Franck Pachot for YugabyteDB

Posted on Apr 4, 2022 • Edited on Aug 2, 2023

Index Skip Scan in YugabyteDB 🚀🐘

#postgres #yugabyted #distributed #sql

Generally, people recommend putting the most selective column first in an index. Because, as indexes can seek directly into a specific prefix, a selective value here guarantees few rows to read. But there's a more important concern when indexing: you should optimize all the critical use cases with the minimum index maintenance.

For example, imagine that, on a table with columns A and B, you may queries with the following predicates:

where A=$1
where B=$1
where A=$1 and B=$2
where A=$1 and B>$2
where A>$1 and B=$2
where A>$1 and B>$2

It is a bad idea to create two single-column indexes on A and B because because only one will be used, for one index condition, and the other predicate being filtered afterwards. In this db<>fiddle on PostgreSQL, only the Index Cond: is fast access in the index structure. The Filter: line shows predicates that are processed only after retrieving all rows.

You can optimize all of these queries with two indexes, on (A ASC, B ASC) and (B ASC, A ASC). I'm using ASC here which is the default for PostgreSQL but not for YugabyteDB (to distribute by default, the first column is HASH when not mentioned). If you create the database with colocation, ASC is the default and you can stick to a PostgreSQL compatible syntax: PRIMARY KEY(A, B).

The index starting with A ASC can be used for fast access to A=$1 or A>$1 and the one starting with B ASC can be used for fast access to B=$1 or B>$1. The second column can be used for further filtering once the first one already seek to the start if the range to scan for it.

The goal of this post is to show that, in YugabyteDB, one index can serve all queries. This will lower the index maintenance to its minimum, especially when the unique index is the primary key. And having no secondary index provides higher throughput, because reads and writes can use the fast-path (no cross-shard transaction). Then, if only one index key is sufficient, which one to choose?

🐘 PostgreSQL

PostgreSQL has no Skip Scan (aka "loose indexscan" in MySQL or "jump scan" in DB2):

The index on (A ASC, B ASC) can serve all predicates mentioned above, except where B=1 (see this db<>fiddle)
The index on (B ASC, A ASC) can serve all except A=$1 (see this db<>fiddle)

Of course, the efficiency also depends on selectivity. But basically, this means that I need two indexes in PostgreSQL. Note that I've read that the Timescale extension has some Skip Scan, ask @ryanbooz about it if you want to know more. I'll show how (and when) we do that in YugabyteDB, which may be different.

🚀 YugabyteDB

Two storage characteristics of YugabyteDB provide additional optimizations:

The primary key holds all column value without any additional read (because YugabyteDB doesn't store the row in a distinct heap table like PostgreSQL)
And Index Only Scan on secondary key, doesn't have to read the table (because YugabyteDB stores the visibility in the index unlike PostgreSQL storing it only with the table)

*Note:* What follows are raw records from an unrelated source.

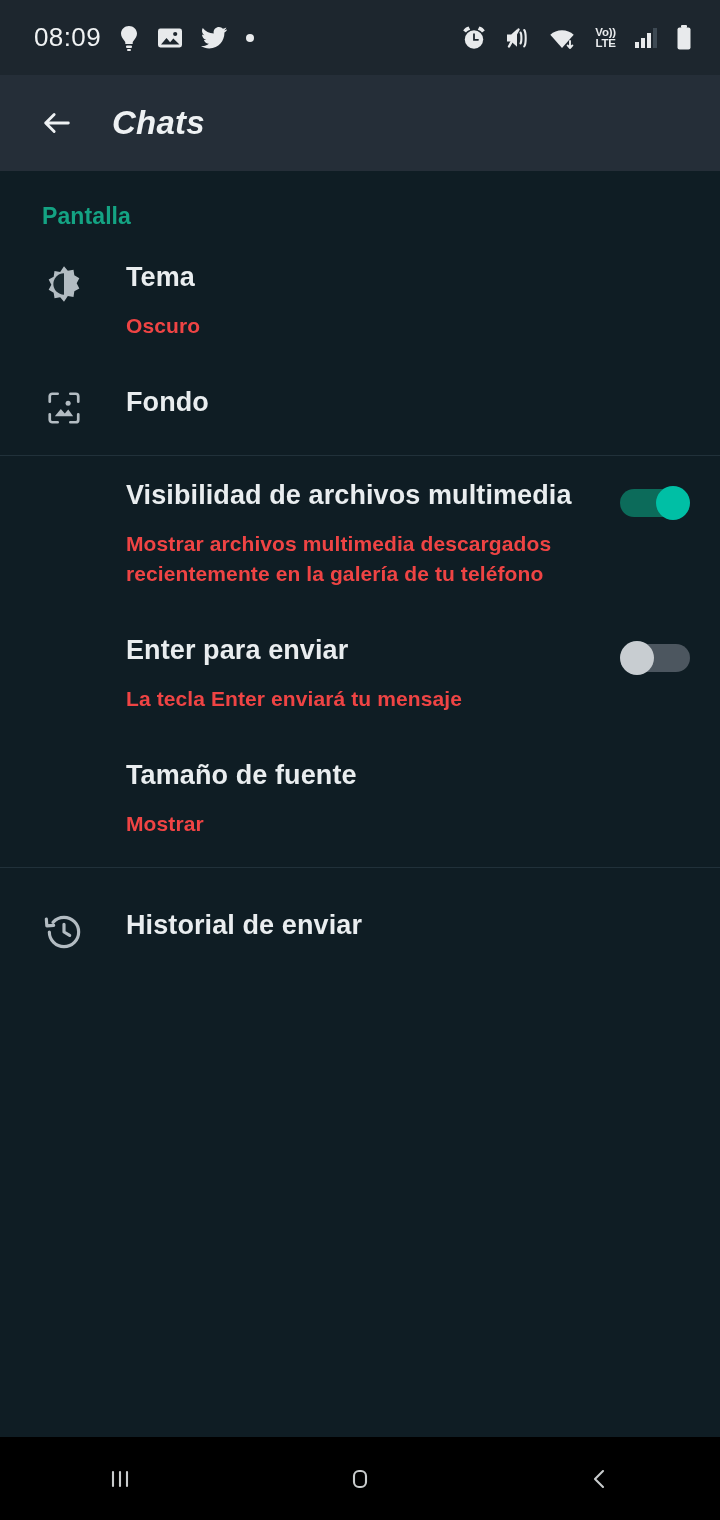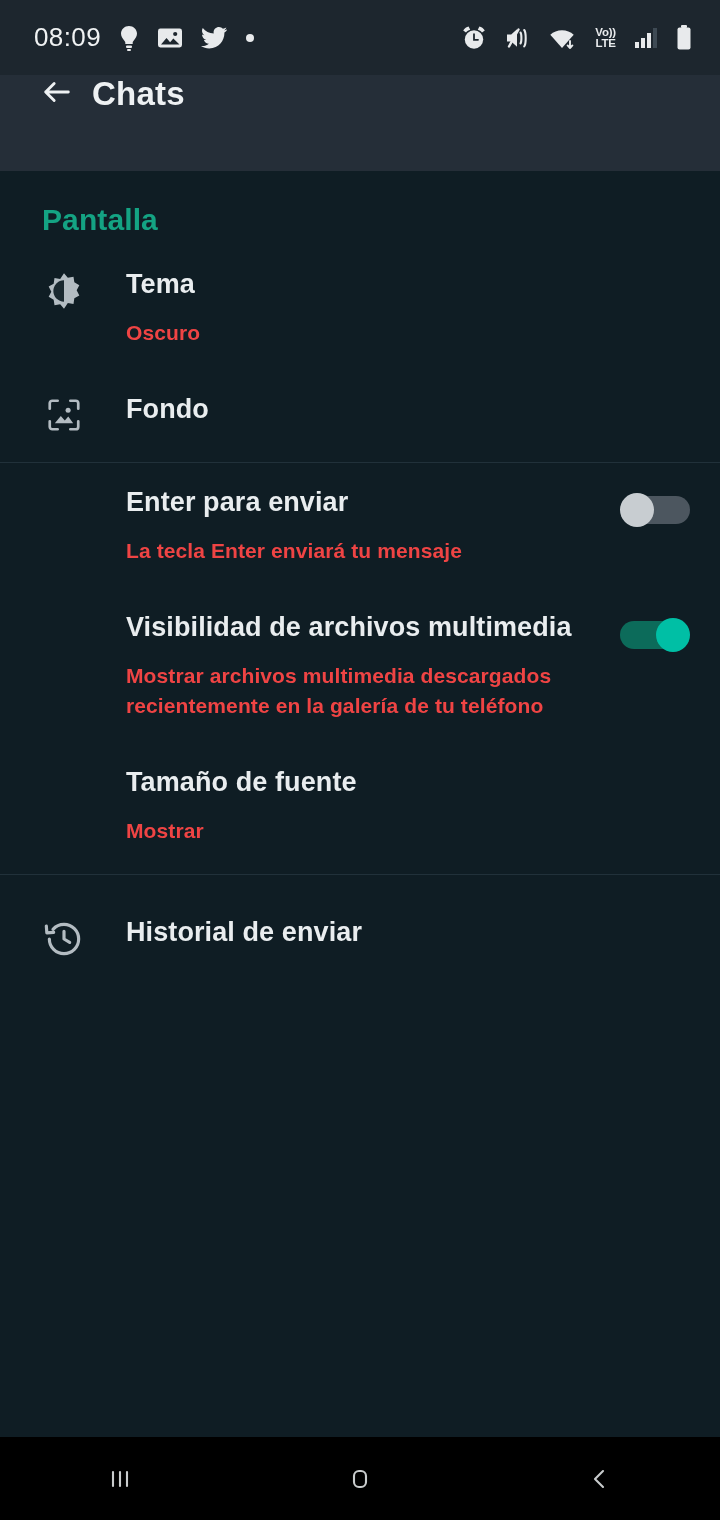"Chats" .appbar { align-items: flex-start -> center; font-style: none -> italic; gap: 18px -> 38px }
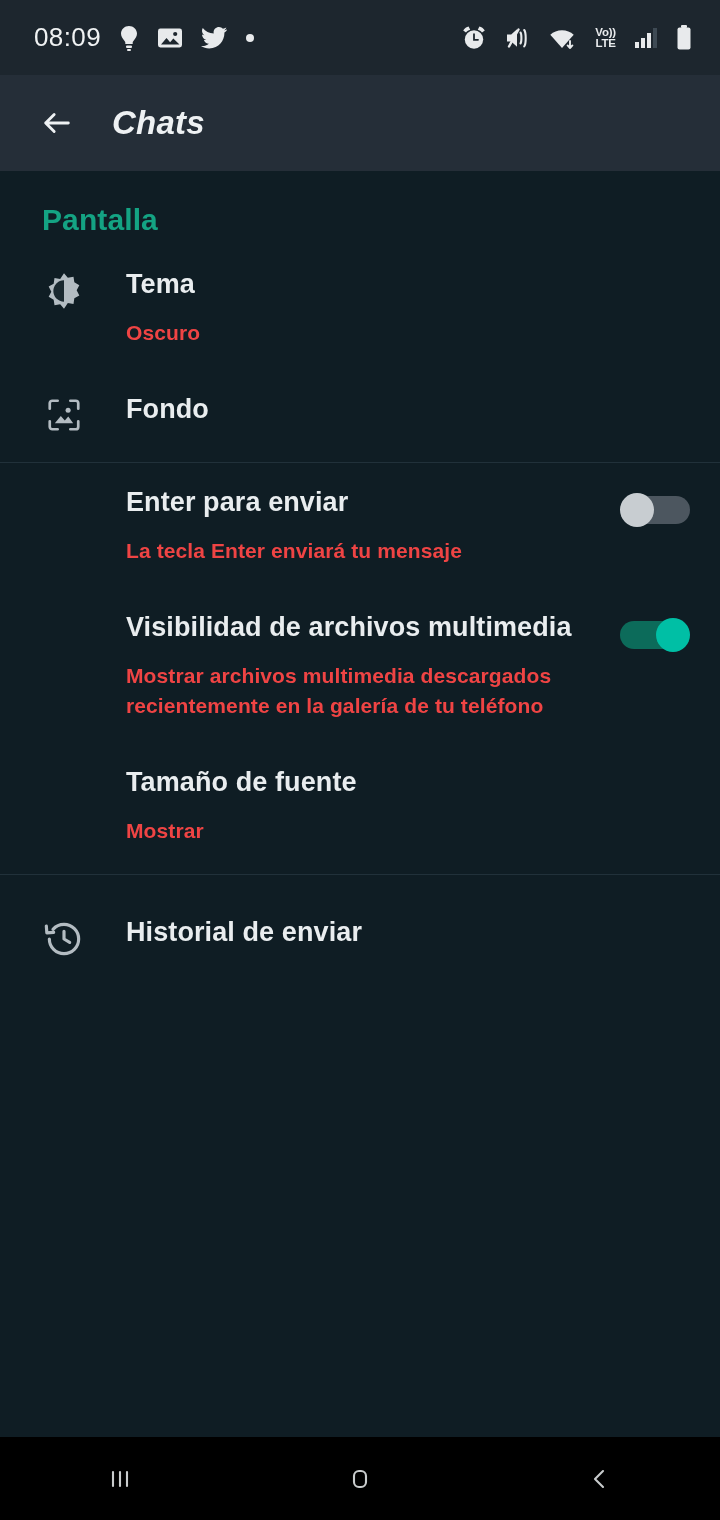"Pantalla" .section-title { font-size: 30px -> 23px }
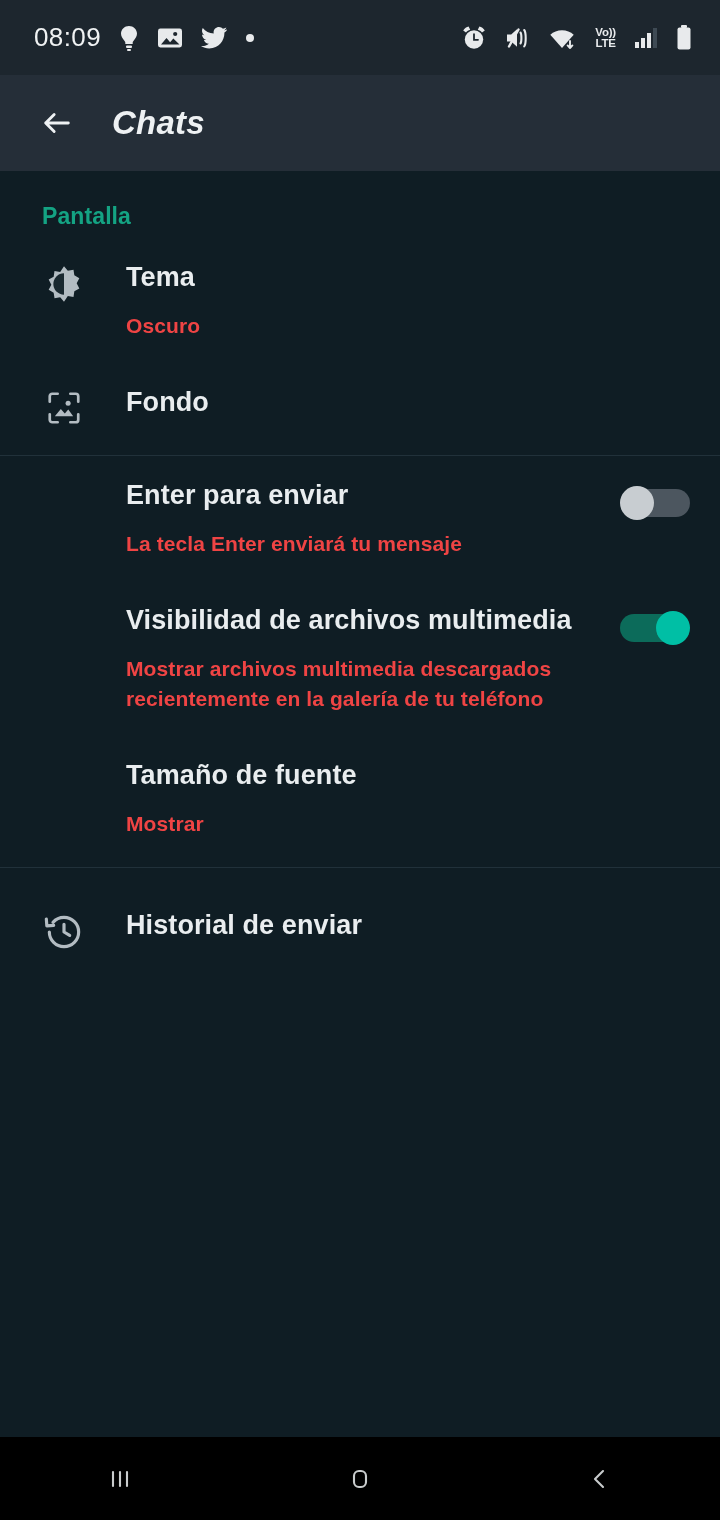"Enter para enviar" div.row { order: before "Visibilidad de archivos multimedia" -> after "Visibilidad de archivos multimedia" }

This design is critical for a distributed database where single-shard transactions are faster, and where reading the table in addition to the index entry involves cross-shard transactions and cross-node calls.

One additional characteristics of YugabyteDB is about an additional access path within the index:

Reading from an index can seek to multiple places, to skip the first column, and still use an index condition on other columns.

Then, one index only can serve all those predicates when the goal is to reduce the overhead on table's updates.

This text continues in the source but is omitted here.